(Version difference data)

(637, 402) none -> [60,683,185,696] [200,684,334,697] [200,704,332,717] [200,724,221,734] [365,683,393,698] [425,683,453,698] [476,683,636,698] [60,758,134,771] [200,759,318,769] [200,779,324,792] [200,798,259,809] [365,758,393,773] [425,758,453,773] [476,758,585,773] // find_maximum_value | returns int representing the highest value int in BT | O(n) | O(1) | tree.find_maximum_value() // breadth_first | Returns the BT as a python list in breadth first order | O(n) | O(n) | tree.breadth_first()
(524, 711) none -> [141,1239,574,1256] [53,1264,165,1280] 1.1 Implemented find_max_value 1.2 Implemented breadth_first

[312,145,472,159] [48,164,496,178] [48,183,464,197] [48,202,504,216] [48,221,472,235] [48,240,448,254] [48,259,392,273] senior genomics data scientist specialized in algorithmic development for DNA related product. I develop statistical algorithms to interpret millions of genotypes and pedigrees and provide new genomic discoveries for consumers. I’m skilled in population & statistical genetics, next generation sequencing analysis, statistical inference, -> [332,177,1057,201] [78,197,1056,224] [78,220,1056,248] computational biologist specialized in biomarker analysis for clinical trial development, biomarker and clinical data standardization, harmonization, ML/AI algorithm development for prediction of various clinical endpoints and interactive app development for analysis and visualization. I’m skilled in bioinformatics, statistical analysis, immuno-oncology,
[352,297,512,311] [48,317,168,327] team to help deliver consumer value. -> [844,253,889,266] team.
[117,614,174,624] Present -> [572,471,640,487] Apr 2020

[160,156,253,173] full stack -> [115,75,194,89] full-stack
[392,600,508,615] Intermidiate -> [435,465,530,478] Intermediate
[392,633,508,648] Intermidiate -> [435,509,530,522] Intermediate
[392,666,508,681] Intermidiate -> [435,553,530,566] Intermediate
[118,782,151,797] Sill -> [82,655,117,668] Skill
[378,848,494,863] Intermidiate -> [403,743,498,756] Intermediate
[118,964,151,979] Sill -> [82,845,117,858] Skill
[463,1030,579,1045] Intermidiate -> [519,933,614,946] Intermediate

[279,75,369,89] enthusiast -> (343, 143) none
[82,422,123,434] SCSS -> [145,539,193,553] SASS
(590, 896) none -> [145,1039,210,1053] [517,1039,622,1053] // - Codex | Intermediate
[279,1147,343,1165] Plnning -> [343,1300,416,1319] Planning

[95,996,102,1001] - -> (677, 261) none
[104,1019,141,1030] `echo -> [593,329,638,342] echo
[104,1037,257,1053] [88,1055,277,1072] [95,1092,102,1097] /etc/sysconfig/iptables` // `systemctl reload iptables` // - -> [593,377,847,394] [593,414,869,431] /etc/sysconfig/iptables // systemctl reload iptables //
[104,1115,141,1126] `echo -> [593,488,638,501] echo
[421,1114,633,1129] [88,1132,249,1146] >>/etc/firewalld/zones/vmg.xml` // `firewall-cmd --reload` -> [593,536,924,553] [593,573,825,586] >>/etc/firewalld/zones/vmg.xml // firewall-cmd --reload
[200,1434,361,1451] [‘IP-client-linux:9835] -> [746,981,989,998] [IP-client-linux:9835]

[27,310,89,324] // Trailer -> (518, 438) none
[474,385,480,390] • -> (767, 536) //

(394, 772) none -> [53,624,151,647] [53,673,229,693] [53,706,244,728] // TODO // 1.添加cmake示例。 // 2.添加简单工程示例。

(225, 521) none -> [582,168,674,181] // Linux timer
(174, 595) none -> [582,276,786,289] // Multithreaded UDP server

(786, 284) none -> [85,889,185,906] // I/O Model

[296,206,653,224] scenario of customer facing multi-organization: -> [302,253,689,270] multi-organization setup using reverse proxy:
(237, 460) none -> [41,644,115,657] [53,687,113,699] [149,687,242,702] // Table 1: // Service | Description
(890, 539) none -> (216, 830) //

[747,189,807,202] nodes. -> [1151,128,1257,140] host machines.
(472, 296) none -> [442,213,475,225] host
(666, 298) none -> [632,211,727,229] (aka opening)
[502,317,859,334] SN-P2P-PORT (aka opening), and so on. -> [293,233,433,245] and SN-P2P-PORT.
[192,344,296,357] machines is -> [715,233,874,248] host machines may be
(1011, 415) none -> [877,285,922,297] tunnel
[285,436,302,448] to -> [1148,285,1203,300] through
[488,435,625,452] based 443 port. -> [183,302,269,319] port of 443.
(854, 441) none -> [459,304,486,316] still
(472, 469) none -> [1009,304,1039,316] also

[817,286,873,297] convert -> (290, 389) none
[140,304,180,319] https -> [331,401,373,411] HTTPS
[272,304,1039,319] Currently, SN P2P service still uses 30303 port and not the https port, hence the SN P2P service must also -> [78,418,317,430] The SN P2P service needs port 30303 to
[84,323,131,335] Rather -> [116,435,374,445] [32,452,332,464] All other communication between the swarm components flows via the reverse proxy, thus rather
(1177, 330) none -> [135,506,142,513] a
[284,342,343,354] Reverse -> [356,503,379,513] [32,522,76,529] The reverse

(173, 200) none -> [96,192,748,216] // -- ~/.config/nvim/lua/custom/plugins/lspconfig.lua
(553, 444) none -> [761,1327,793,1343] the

> _Goal of the exercise_: Would you print exactly, and only, the lines of the data above from the line with "[392,633,508,648] Intermidiate ->" through the line with "[488,435,625,452] based 443", inclusive?

> _Output of the task_:
[392,633,508,648] Intermidiate -> [435,509,530,522] Intermediate
[392,666,508,681] Intermidiate -> [435,553,530,566] Intermediate
[118,782,151,797] Sill -> [82,655,117,668] Skill
[378,848,494,863] Intermidiate -> [403,743,498,756] Intermediate
[118,964,151,979] Sill -> [82,845,117,858] Skill
[463,1030,579,1045] Intermidiate -> [519,933,614,946] Intermediate

[279,75,369,89] enthusiast -> (343, 143) none
[82,422,123,434] SCSS -> [145,539,193,553] SASS
(590, 896) none -> [145,1039,210,1053] [517,1039,622,1053] // - Codex | Intermediate
[279,1147,343,1165] Plnning -> [343,1300,416,1319] Planning

[95,996,102,1001] - -> (677, 261) none
[104,1019,141,1030] `echo -> [593,329,638,342] echo
[104,1037,257,1053] [88,1055,277,1072] [95,1092,102,1097] /etc/sysconfig/iptables` // `systemctl reload iptables` // - -> [593,377,847,394] [593,414,869,431] /etc/sysconfig/iptables // systemctl reload iptables //
[104,1115,141,1126] `echo -> [593,488,638,501] echo
[421,1114,633,1129] [88,1132,249,1146] >>/etc/firewalld/zones/vmg.xml` // `firewall-cmd --reload` -> [593,536,924,553] [593,573,825,586] >>/etc/firewalld/zones/vmg.xml // firewall-cmd --reload
[200,1434,361,1451] [‘IP-client-linux:9835] -> [746,981,989,998] [IP-client-linux:9835]

[27,310,89,324] // Trailer -> (518, 438) none
[474,385,480,390] • -> (767, 536) //

(394, 772) none -> [53,624,151,647] [53,673,229,693] [53,706,244,728] // TODO // 1.添加cmake示例。 // 2.添加简单工程示例。

(225, 521) none -> [582,168,674,181] // Linux timer
(174, 595) none -> [582,276,786,289] // Multithreaded UDP server

(786, 284) none -> [85,889,185,906] // I/O Model

[296,206,653,224] scenario of customer facing multi-organization: -> [302,253,689,270] multi-organization setup using reverse proxy:
(237, 460) none -> [41,644,115,657] [53,687,113,699] [149,687,242,702] // Table 1: // Service | Description
(890, 539) none -> (216, 830) //

[747,189,807,202] nodes. -> [1151,128,1257,140] host machines.
(472, 296) none -> [442,213,475,225] host
(666, 298) none -> [632,211,727,229] (aka opening)
[502,317,859,334] SN-P2P-PORT (aka opening), and so on. -> [293,233,433,245] and SN-P2P-PORT.
[192,344,296,357] machines is -> [715,233,874,248] host machines may be
(1011, 415) none -> [877,285,922,297] tunnel
[285,436,302,448] to -> [1148,285,1203,300] through
[488,435,625,452] based 443 port. -> [183,302,269,319] port of 443.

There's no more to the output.